▸ THE TASK
Each line from the one containing "images are included." through the final line of the data below must be repeated exactly.

▸ DATA SECTION

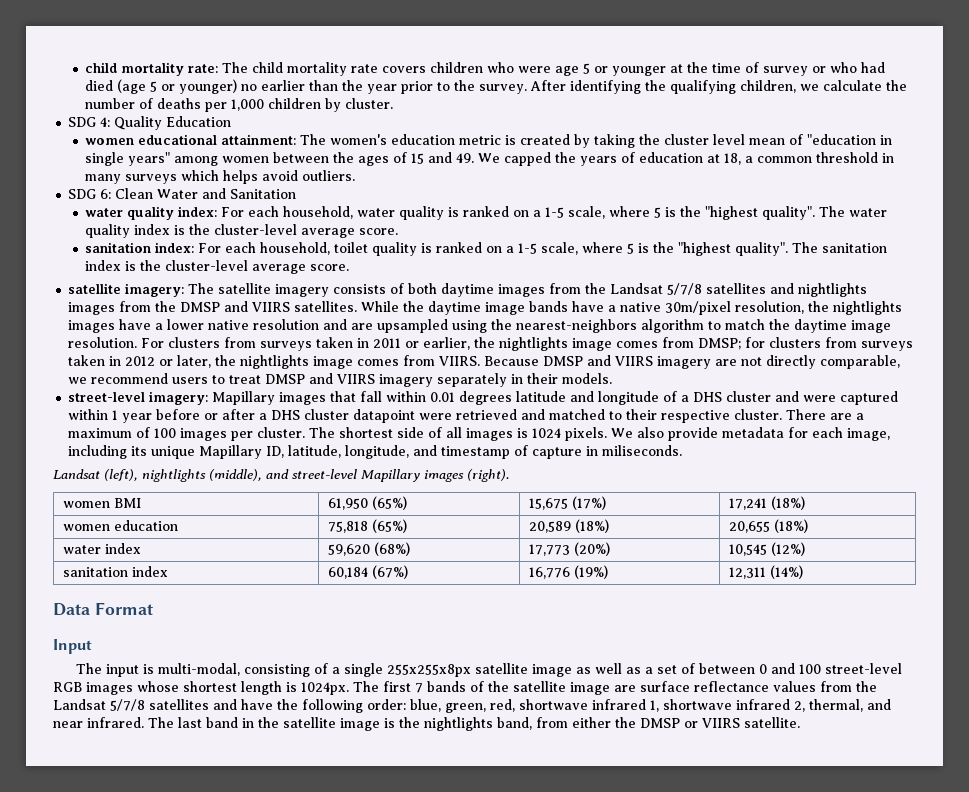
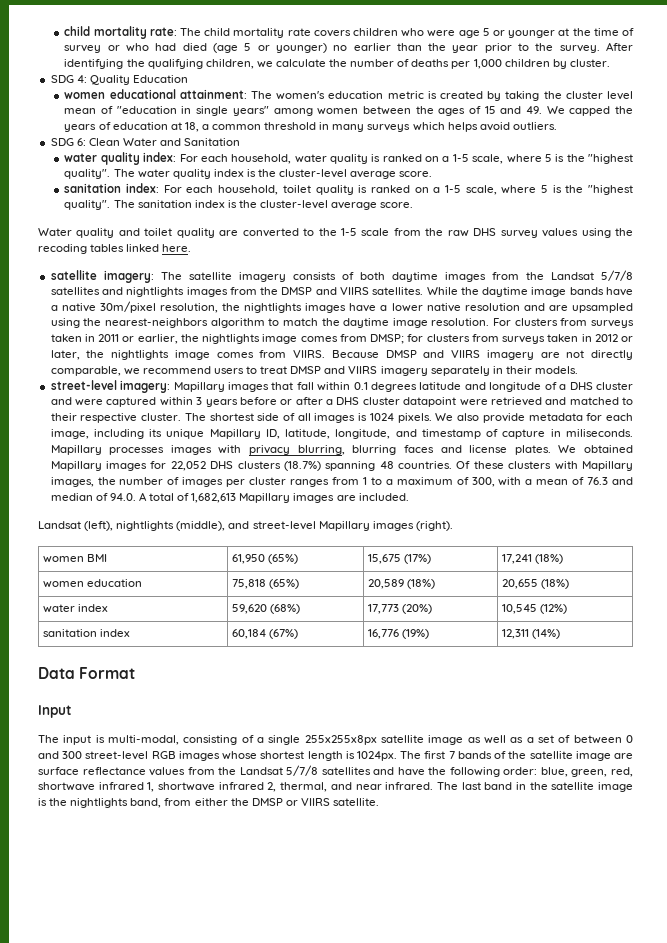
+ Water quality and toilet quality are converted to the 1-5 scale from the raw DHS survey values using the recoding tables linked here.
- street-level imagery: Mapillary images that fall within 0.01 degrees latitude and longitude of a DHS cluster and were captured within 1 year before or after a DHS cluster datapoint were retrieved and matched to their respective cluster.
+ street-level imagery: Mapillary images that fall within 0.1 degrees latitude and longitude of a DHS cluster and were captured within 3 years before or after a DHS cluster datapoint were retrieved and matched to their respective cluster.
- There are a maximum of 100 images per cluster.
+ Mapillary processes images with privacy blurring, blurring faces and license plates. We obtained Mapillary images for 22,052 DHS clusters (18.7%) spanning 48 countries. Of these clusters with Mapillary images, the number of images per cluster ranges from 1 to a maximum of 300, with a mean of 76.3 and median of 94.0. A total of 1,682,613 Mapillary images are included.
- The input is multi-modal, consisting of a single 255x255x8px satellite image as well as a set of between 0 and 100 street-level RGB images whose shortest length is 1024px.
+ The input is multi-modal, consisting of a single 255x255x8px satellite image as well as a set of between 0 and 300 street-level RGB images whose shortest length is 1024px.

▸ RESPONSE TO THE TASK
+ Mapillary processes images with privacy blurring, blurring faces and license plates. We obtained Mapillary images for 22,052 DHS clusters (18.7%) spanning 48 countries. Of these clusters with Mapillary images, the number of images per cluster ranges from 1 to a maximum of 300, with a mean of 76.3 and median of 94.0. A total of 1,682,613 Mapillary images are included.
- The input is multi-modal, consisting of a single 255x255x8px satellite image as well as a set of between 0 and 100 street-level RGB images whose shortest length is 1024px.
+ The input is multi-modal, consisting of a single 255x255x8px satellite image as well as a set of between 0 and 300 street-level RGB images whose shortest length is 1024px.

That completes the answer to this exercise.